Assignment: With the material below, print exactly the lines between the line holding "delivery date: 2026-10-28 -> 2026-10-21" and the line holding "total: 23861.17 -> 19268.17", inclusive. Add nothing else.

Records for the task:
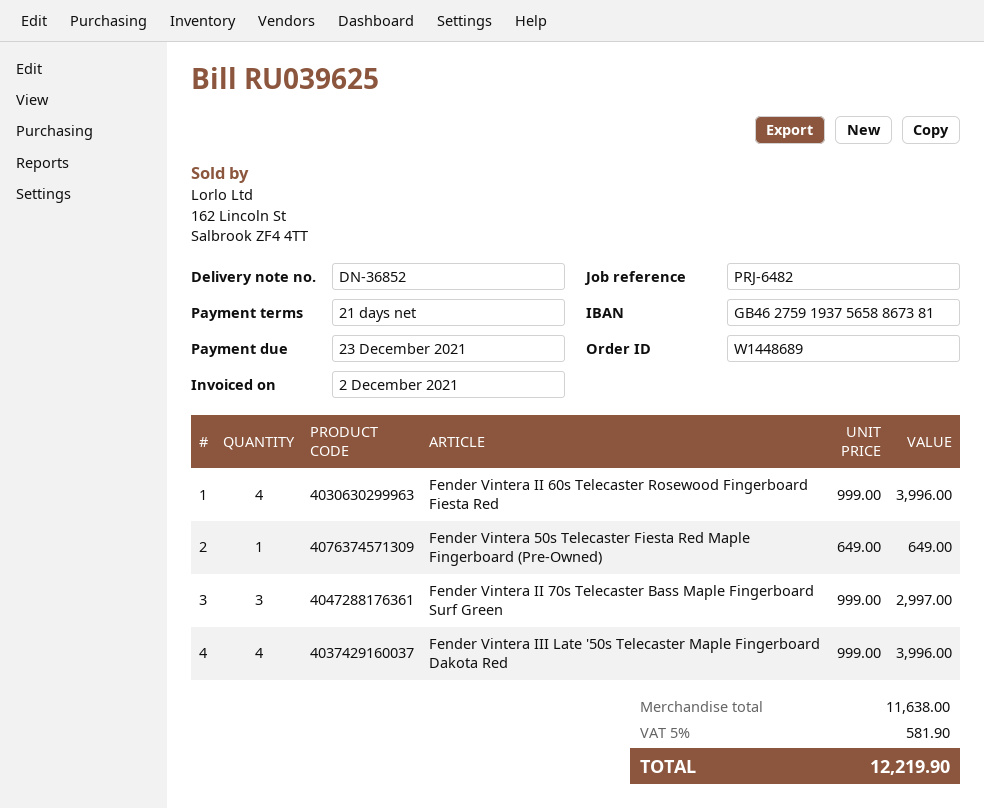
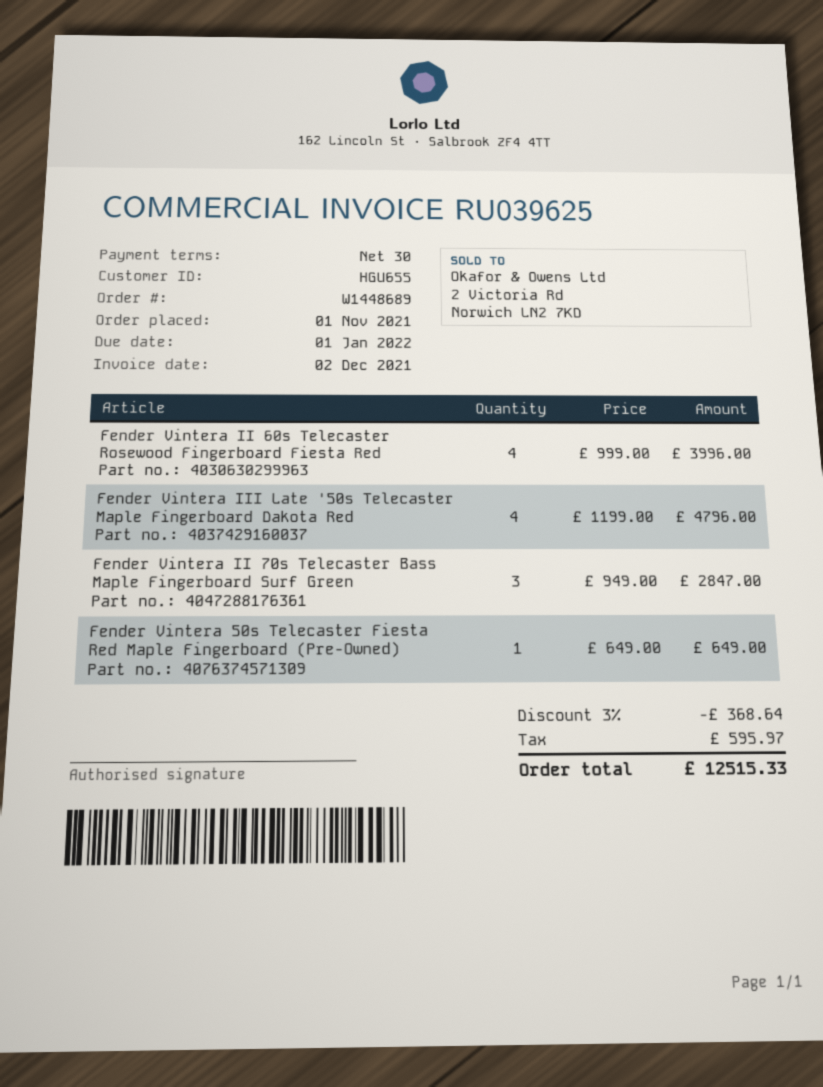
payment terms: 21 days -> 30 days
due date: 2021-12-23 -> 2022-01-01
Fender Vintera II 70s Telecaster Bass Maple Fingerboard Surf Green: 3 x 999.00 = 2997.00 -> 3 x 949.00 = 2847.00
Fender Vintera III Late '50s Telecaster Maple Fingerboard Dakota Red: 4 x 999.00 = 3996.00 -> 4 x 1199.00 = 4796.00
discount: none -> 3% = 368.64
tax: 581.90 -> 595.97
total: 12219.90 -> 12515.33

==

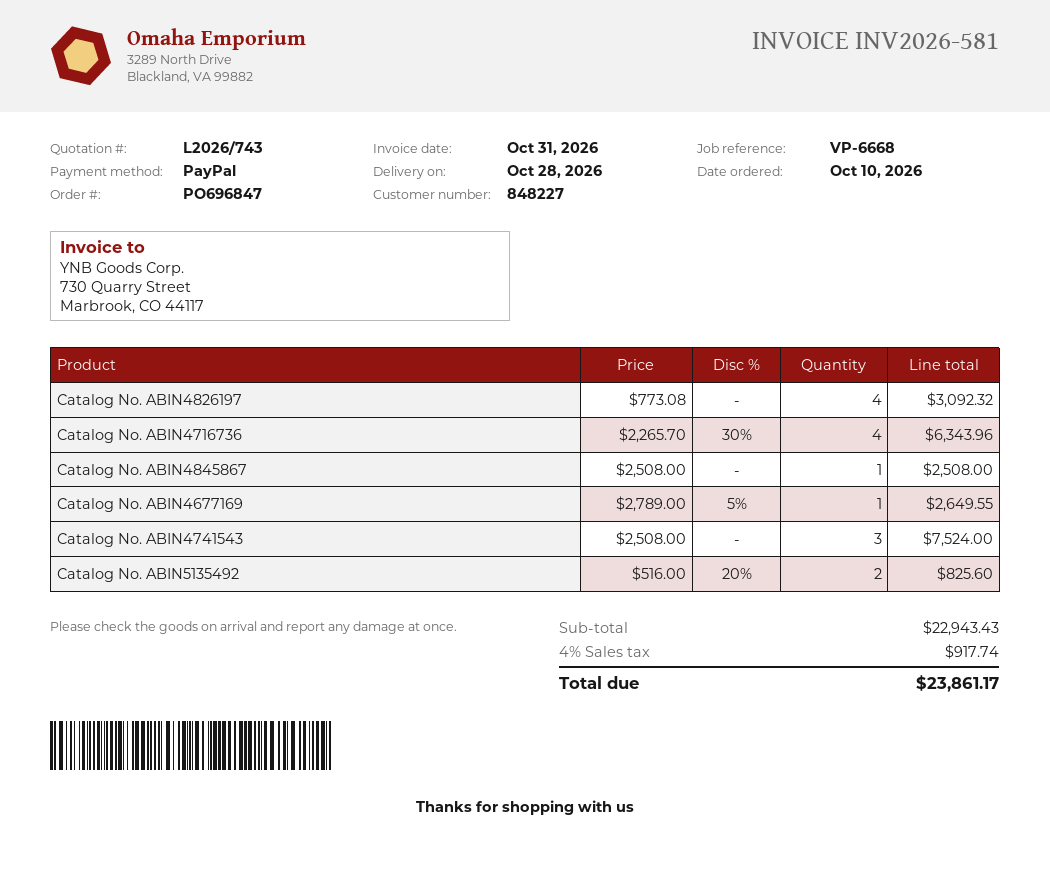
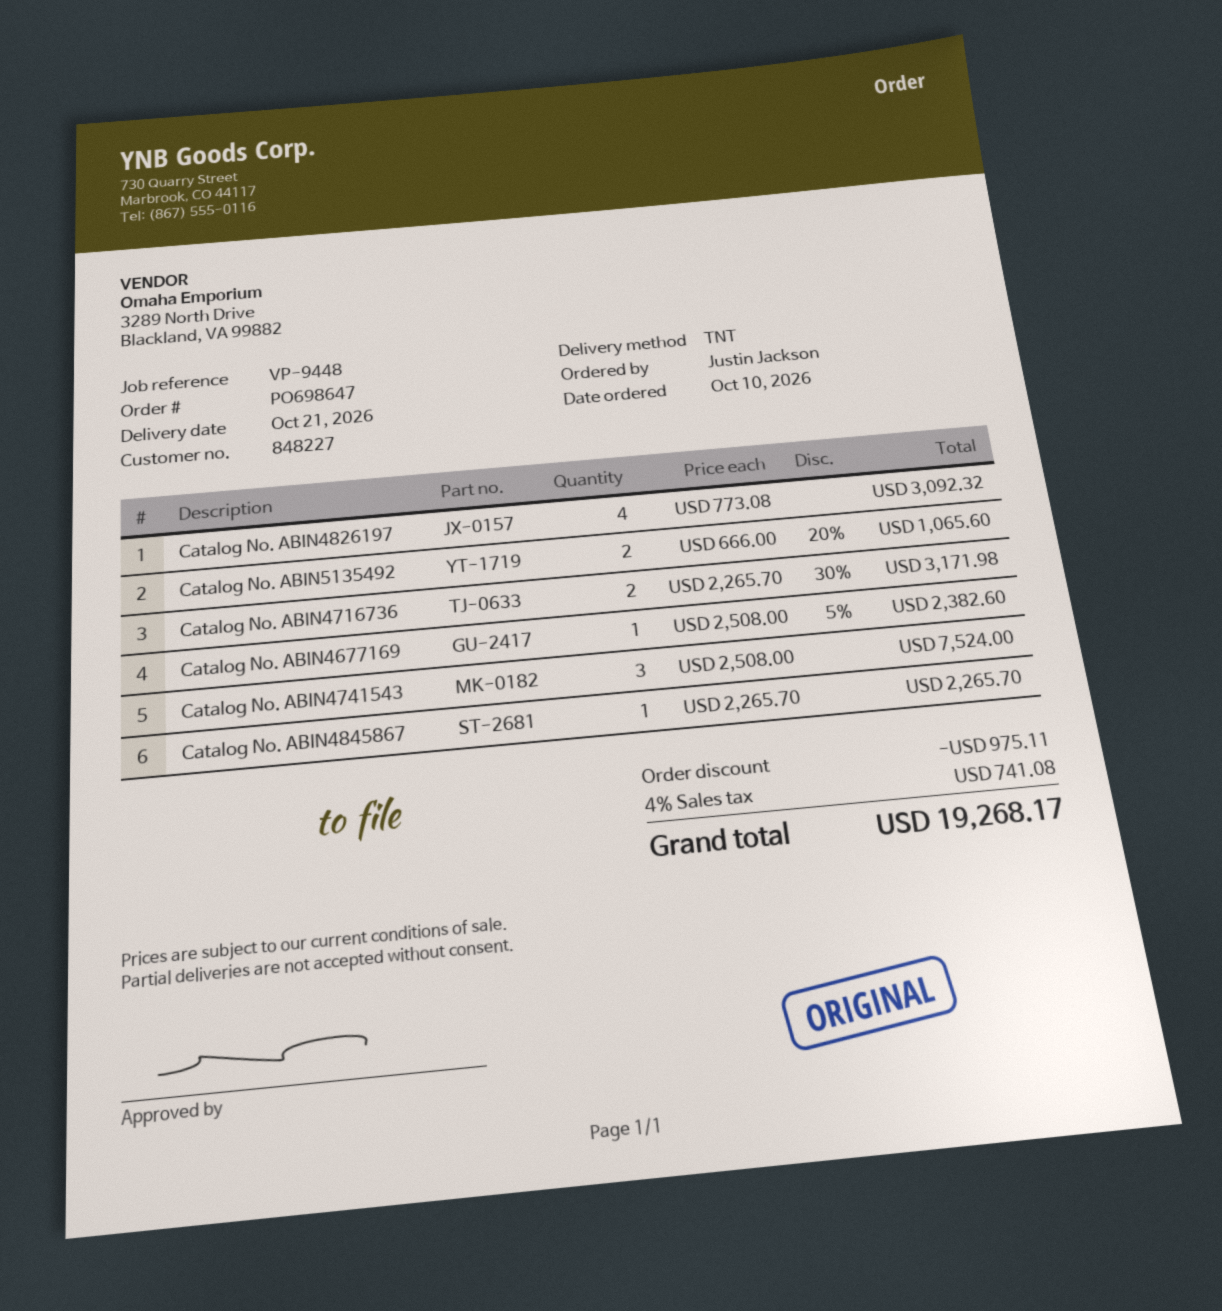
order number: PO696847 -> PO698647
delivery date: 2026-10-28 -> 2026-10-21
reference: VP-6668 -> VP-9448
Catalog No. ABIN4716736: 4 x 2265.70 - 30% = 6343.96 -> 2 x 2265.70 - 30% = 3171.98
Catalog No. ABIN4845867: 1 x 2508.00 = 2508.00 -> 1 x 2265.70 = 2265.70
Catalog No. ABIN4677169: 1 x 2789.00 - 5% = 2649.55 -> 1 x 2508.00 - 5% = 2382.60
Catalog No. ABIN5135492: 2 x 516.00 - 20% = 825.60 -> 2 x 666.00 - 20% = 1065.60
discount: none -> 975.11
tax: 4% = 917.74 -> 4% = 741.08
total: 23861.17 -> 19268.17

Solved exercise:
delivery date: 2026-10-28 -> 2026-10-21
reference: VP-6668 -> VP-9448
Catalog No. ABIN4716736: 4 x 2265.70 - 30% = 6343.96 -> 2 x 2265.70 - 30% = 3171.98
Catalog No. ABIN4845867: 1 x 2508.00 = 2508.00 -> 1 x 2265.70 = 2265.70
Catalog No. ABIN4677169: 1 x 2789.00 - 5% = 2649.55 -> 1 x 2508.00 - 5% = 2382.60
Catalog No. ABIN5135492: 2 x 516.00 - 20% = 825.60 -> 2 x 666.00 - 20% = 1065.60
discount: none -> 975.11
tax: 4% = 917.74 -> 4% = 741.08
total: 23861.17 -> 19268.17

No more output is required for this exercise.